Willis spoke out against misogyny wherever she encountered it: when a bank cashier refused to serve her on the grounds that a debit card bearing the name "Dr Chris Willis" could not possibly belong to a woman, her outrage was only matched by her delight in the grovelling letter of apology she received after complaining about the incident.

She had a rare talent for archival work and was generous towards fellow researchers - but she also possessed a keen sense of the absurdity of the academic world. At conferences, she would sometimes laugh out loud at ideas she considered ridiculous - no matter who was offering them. As a reviewer of books on Victorian literature and culture, she was a zealous critic of theoretical bafflegab. She once resigned from a university teaching post after being forbidden to correct her students' spelling mistakes and grammatical errors because "it might make them feel inferior".

Last year, she signed up for a full-time course in plumbing - in order, she said, to have the option of taking up a useful and lucrative profession. It was typical of her modest attitude to her own contribution to her field. A prize is to be established in her name at Birkbeck College, for students on the Victorian Studies MA course - she would have blushed at the thought.

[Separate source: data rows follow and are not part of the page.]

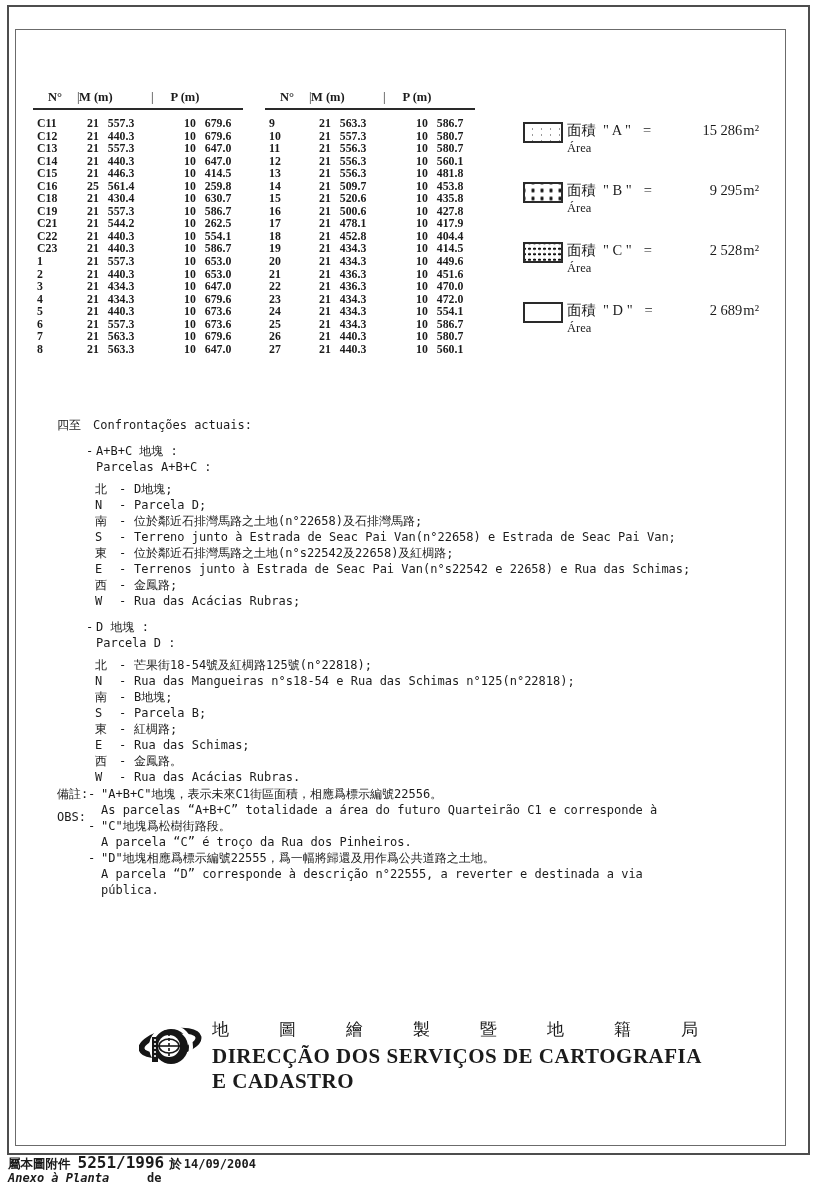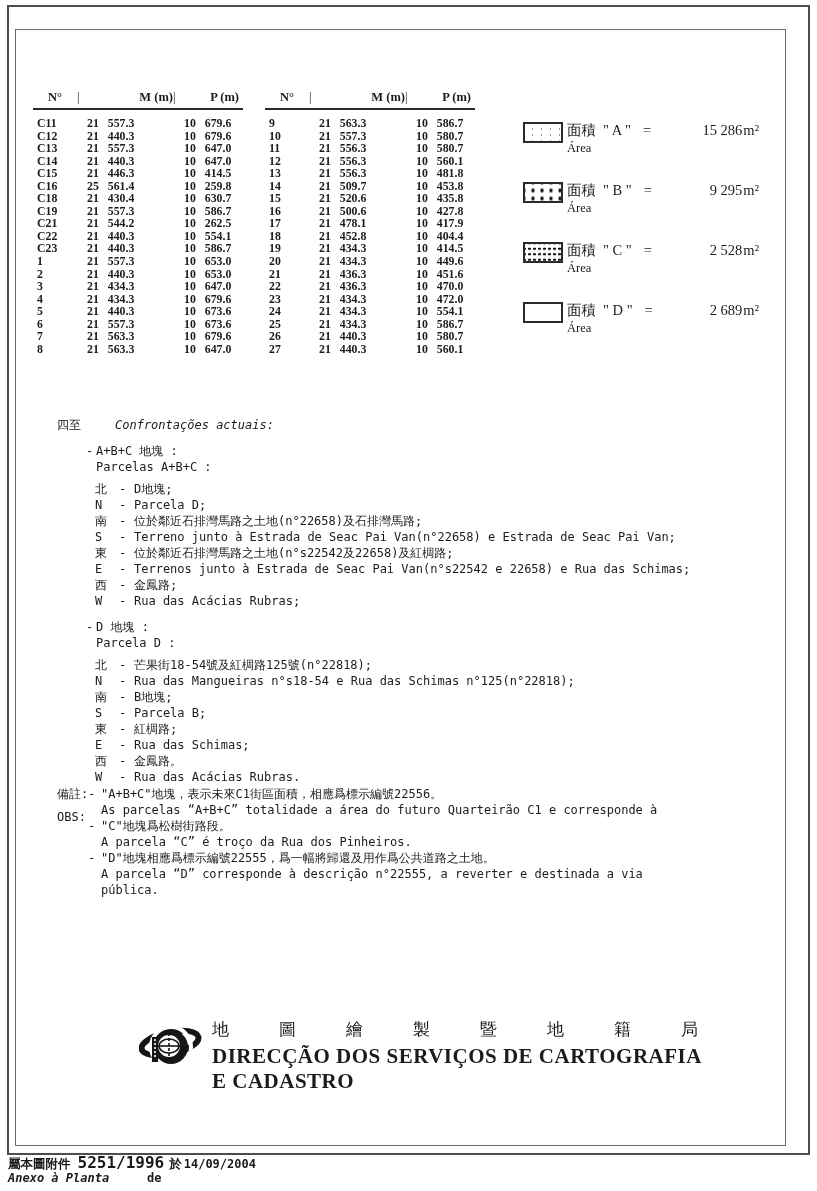"M (m)" .h-m { text-align: right -> left; width: 94px -> 72px }
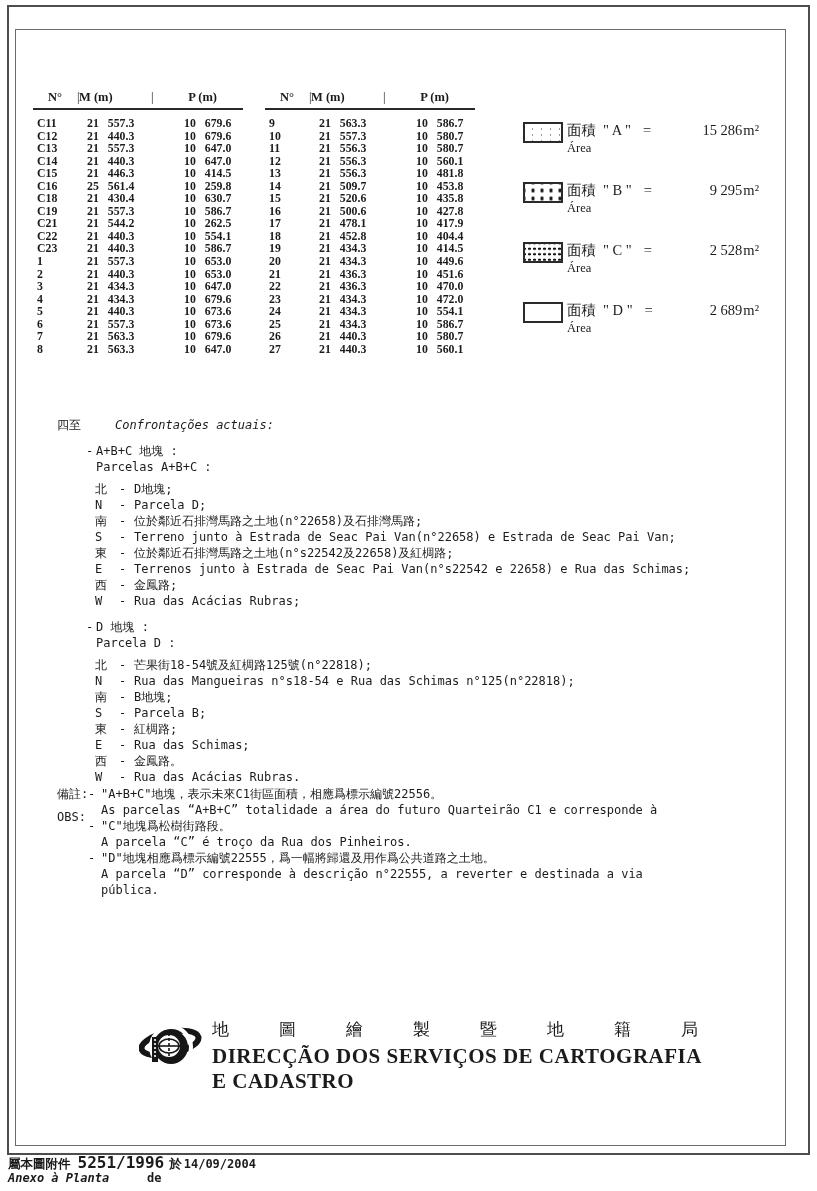"P (m)" .h-p { text-align: right -> center }
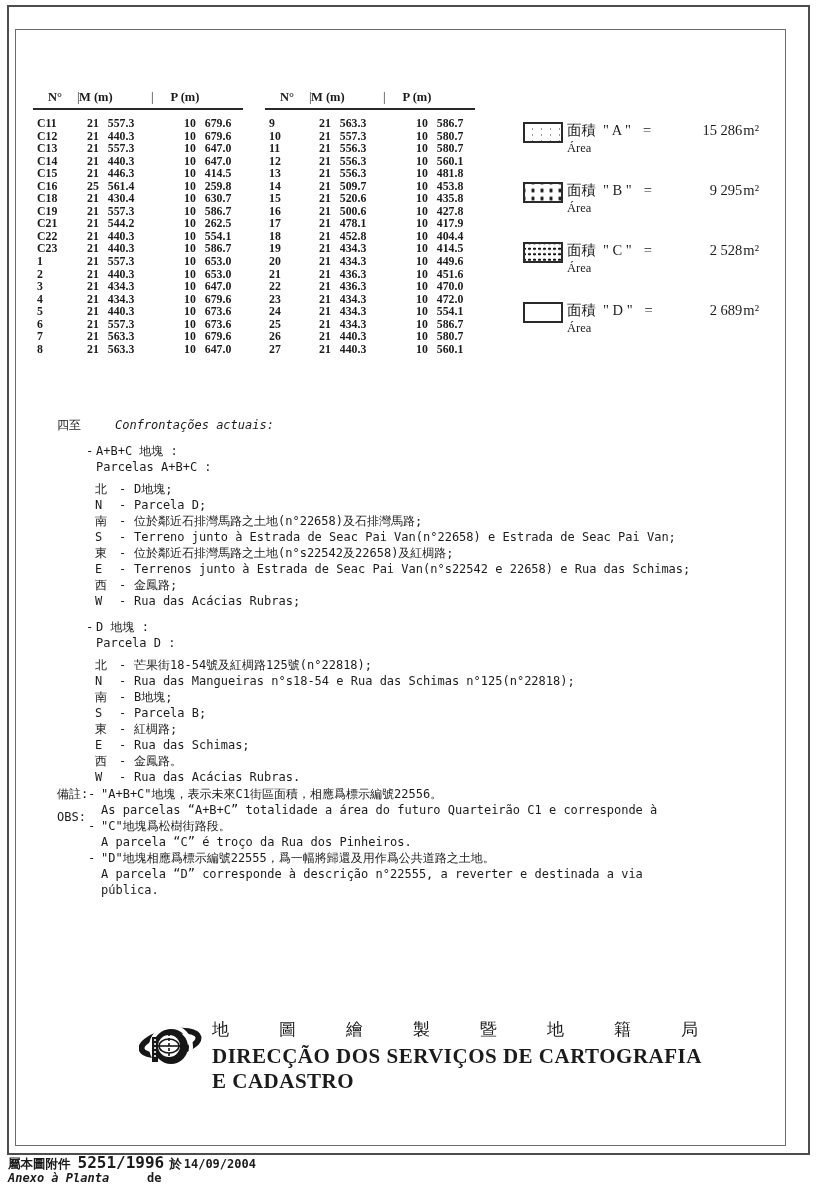"Confrontações actuais:" .conf-title-pt { font-style: italic -> none; margin-left: 22px -> 0 }
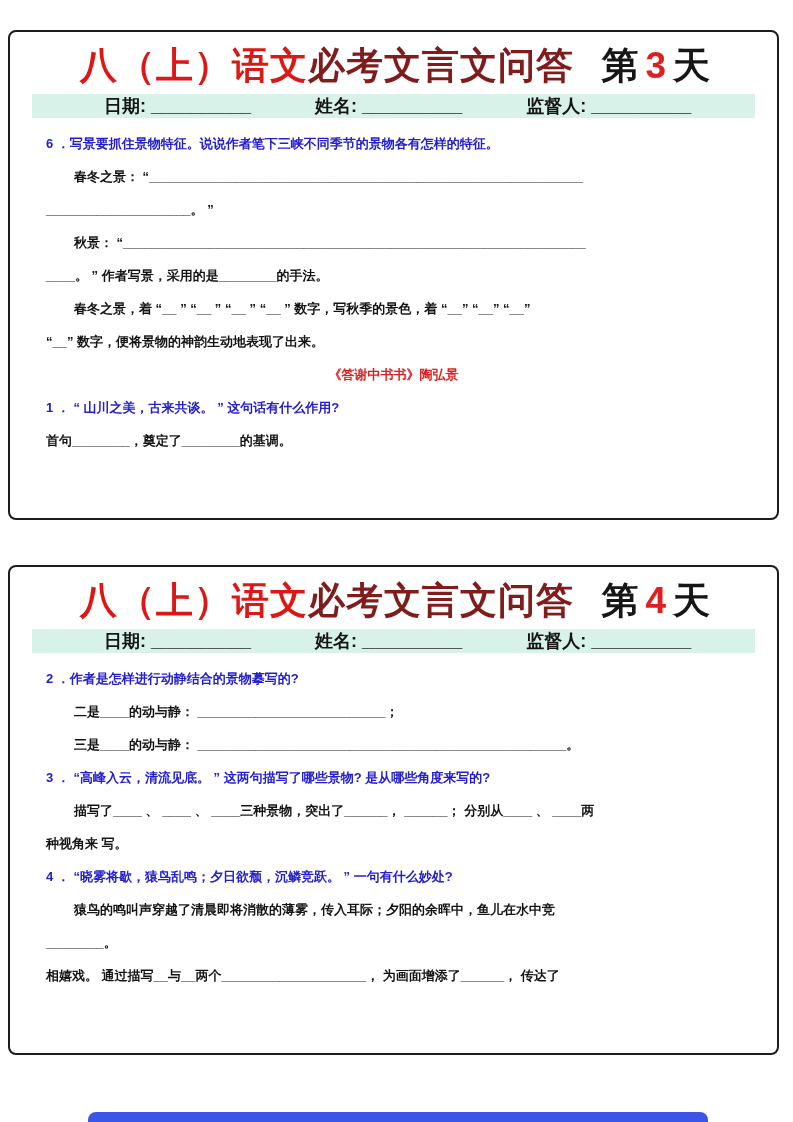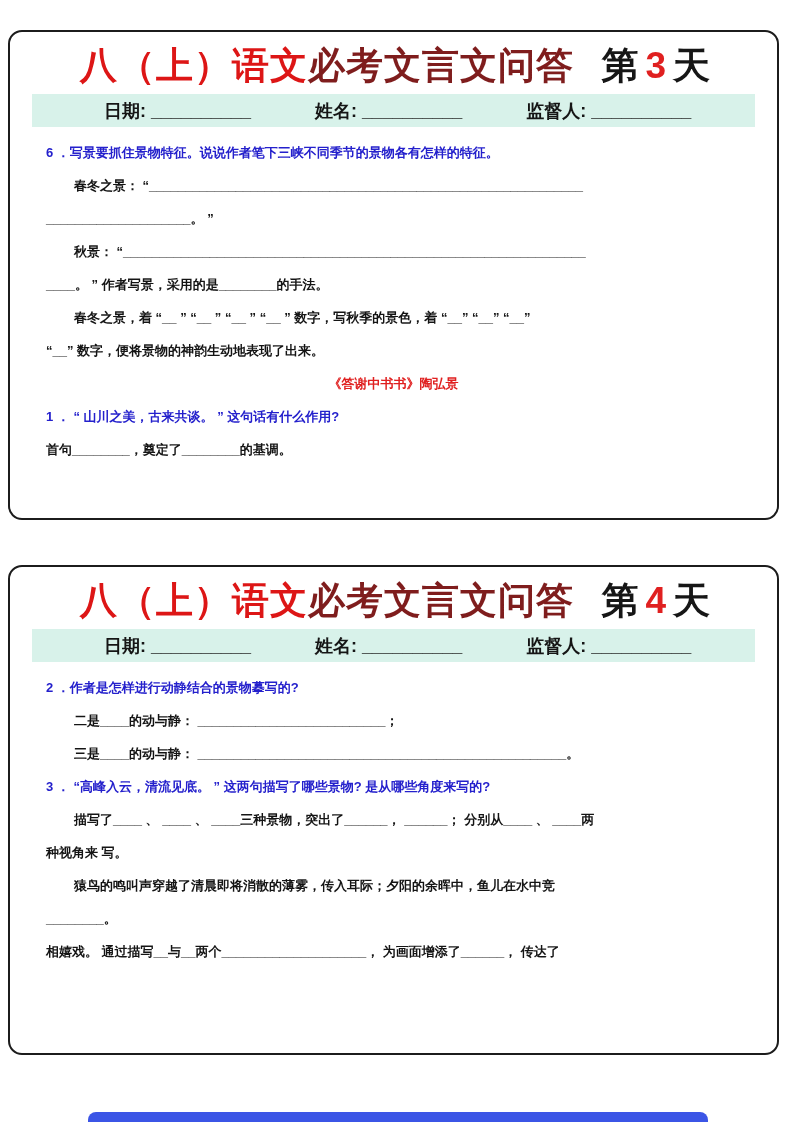"八（上）语文" .card { border-radius: 14px -> 8px }
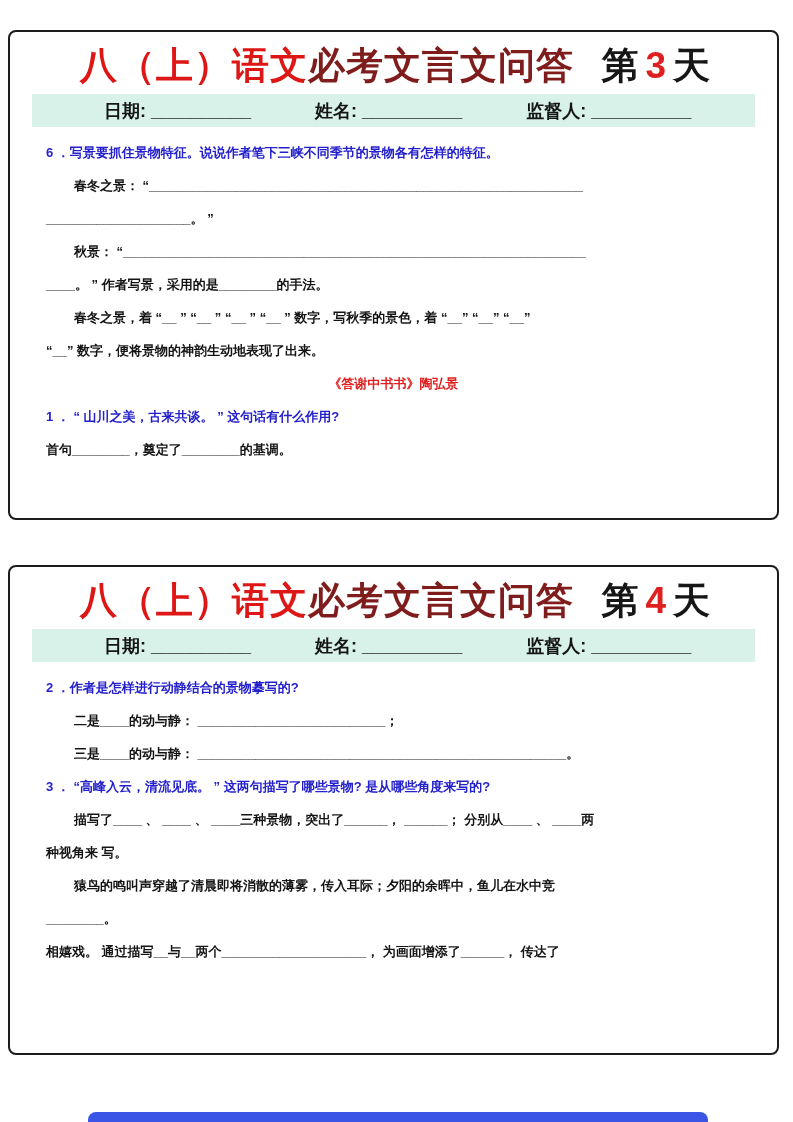"日期: __________" .info-bar { height: 33px -> 24px }
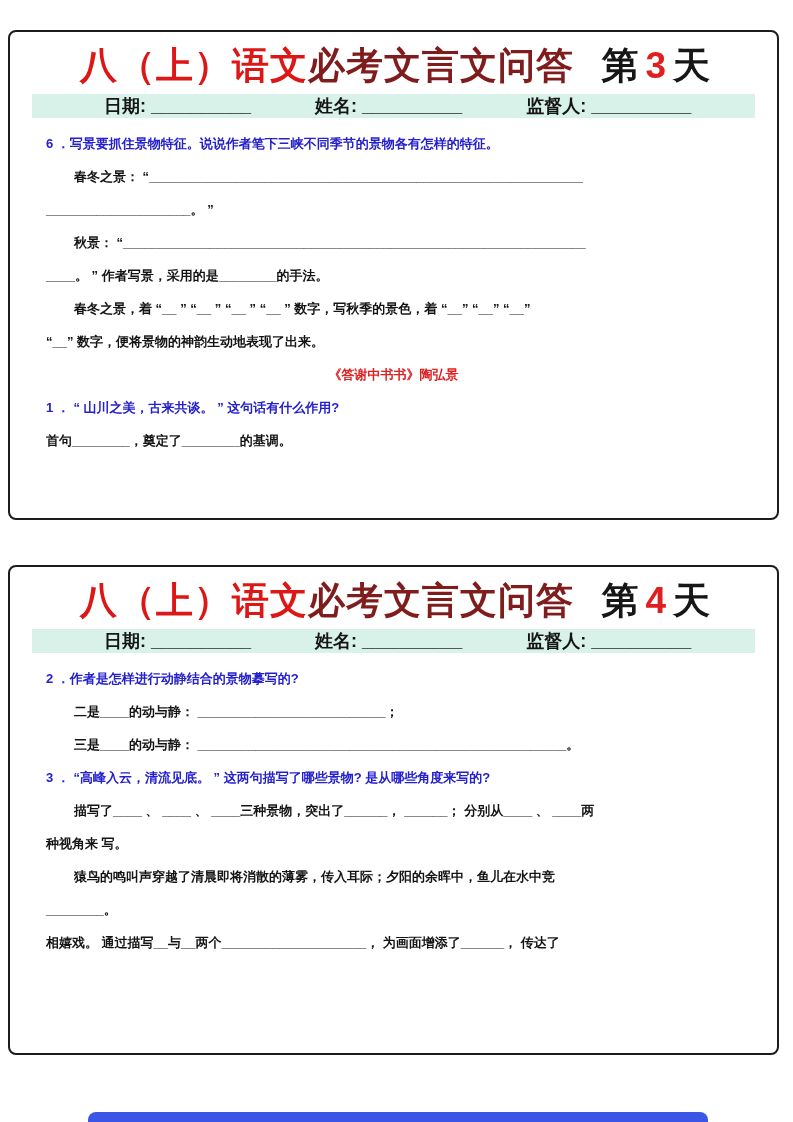"4 ． “晓雾将歇，猿鸟乱鸣；夕日欲颓，沉鳞竞跃。 ” 一句有什么妙处?" div.line { html: none -> <div>4 ． “晓雾将歇，猿鸟乱鸣；夕日欲颓，沉鳞竞跃。 ” 一句有什么妙处?</div> }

Like her heroine Dorothy L. Sayers, Willis was a keen motorcyclist. She and her partner, J.P. Lodge, spent their weekends and holidays roaring up English country lanes on a wide variety of classic bikes - and were the proud owners of a Ner-a-Car, the model favoured by Sayers. The couple also sailed Elizabeth Anne, a 1930 barge yacht berthed at Tollesbury in Essex.

Willis went into hospital at the end of August for an operation that she hoped would end the health problems that plagued her over the previous two years. In her last e-mail to me, she wrote, "It's brain surgery, which is a bit scary, but I'm keeping an open mind about it." She lived for another 10 weeks. For someone who had spent her adult life campaigning for peace, it seemed appropriate that her death should fall on the morning of Armistice Day.